Today we dig into systems that make good choices easy and consistent, drawing on Angela Duckworth’s research on grit and practical behavior change to show how environment, routines, and scheduling can carry the load so willpower doesn’t have to.  

We start with a simple truth: humans, young and old, choose the path of least resistance.  

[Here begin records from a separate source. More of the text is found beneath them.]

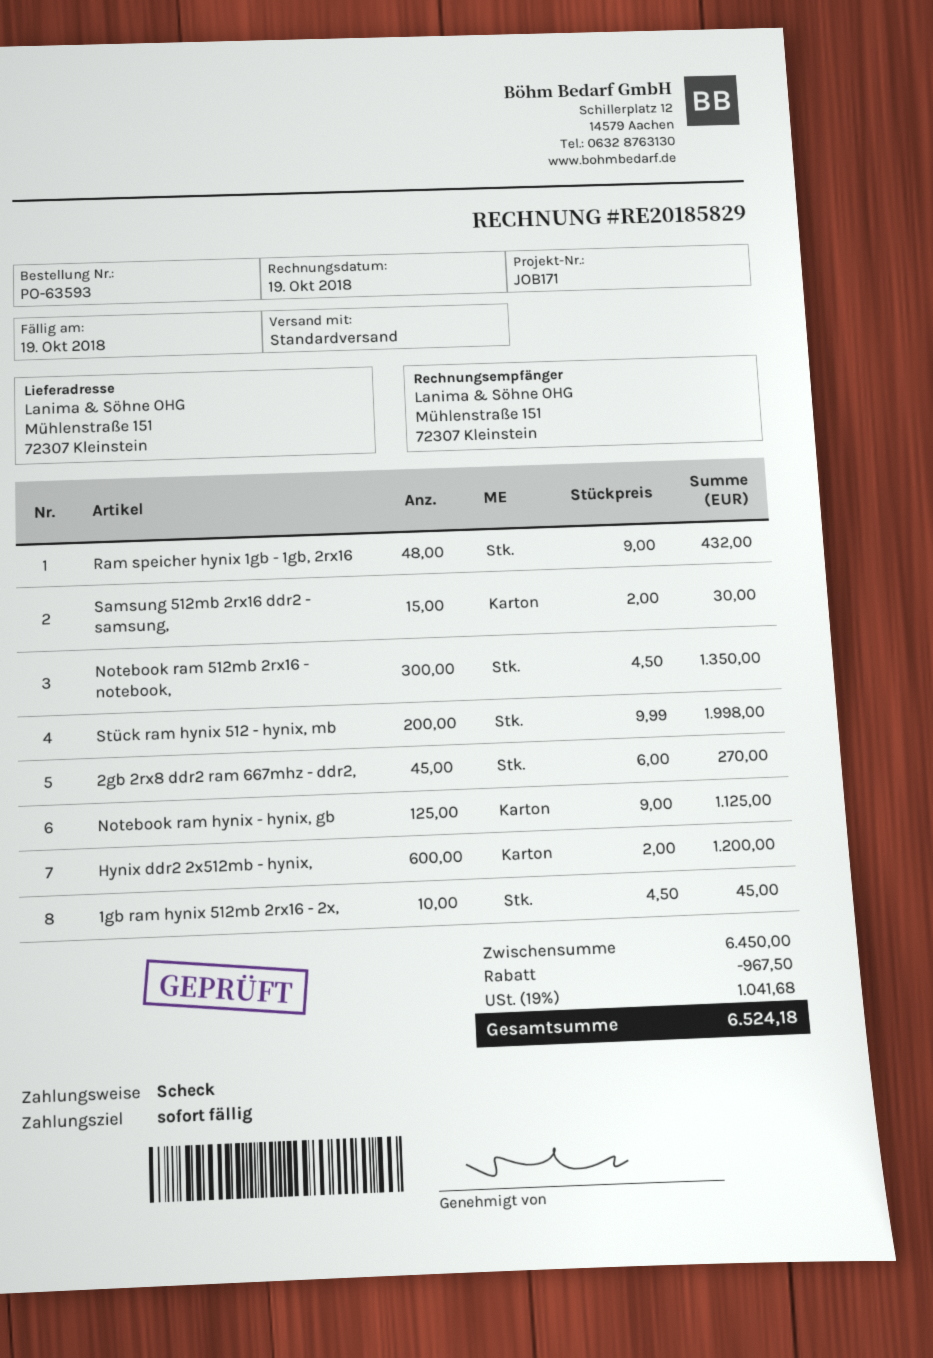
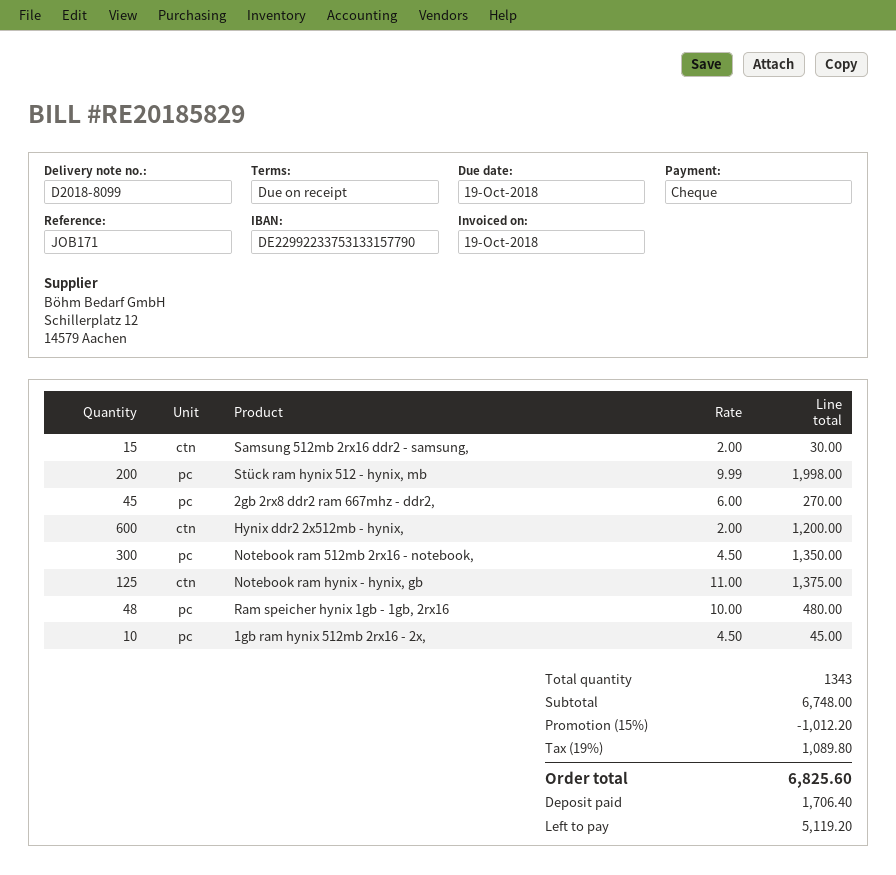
Ram speicher hynix 1gb - 1gb, 2rx16: 48 x 9.00 = 432.00 -> 48 x 10.00 = 480.00
Notebook ram hynix - hynix, gb: 125 x 9.00 = 1125.00 -> 125 x 11.00 = 1375.00
subtotal: 6450.00 -> 6748.00
discount: 967.50 -> 1012.20
tax: 19% = 1041.68 -> 19% = 1089.80
total: 6524.18 -> 6825.60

Phones win when they’re within reach. Late nights win when nothing reminds us to stop. Instead of blaming discipline, we rewire the setup. You’ll hear practical examples: a bedtime cue that ends nightly debates, frictionless food prep like pre-boiled eggs and pre-loaded protein shakers, and a weekly shopping and planning loop that removes decision fatigue. These aren’t hacks; they’re scaffolds that keep your values front and center on the busiest days.  

Then we zoom out to time and energy.  

Most of us hit a predictable early afternoon slump. Rather than fight biology, we protect morning peak hours for deep work and tough thinking, move admin to the dip, and leave room to finish strong later. We also share a simple weekly outcome planning system: define what success looks like by Friday, block it on the calendar, cancel what doesn’t serve the target, and stack those wins week after week.   


By the end, you’ll have a blueprint to make progress automatic: design your environment, align your schedule with your rhythms, and let systems do the heavy lifting.  

If you’re ready to stop grinding and start gliding, press play. If this resonates, subscribe, share with a friend who needs it, and leave a quick review to help more people find the show.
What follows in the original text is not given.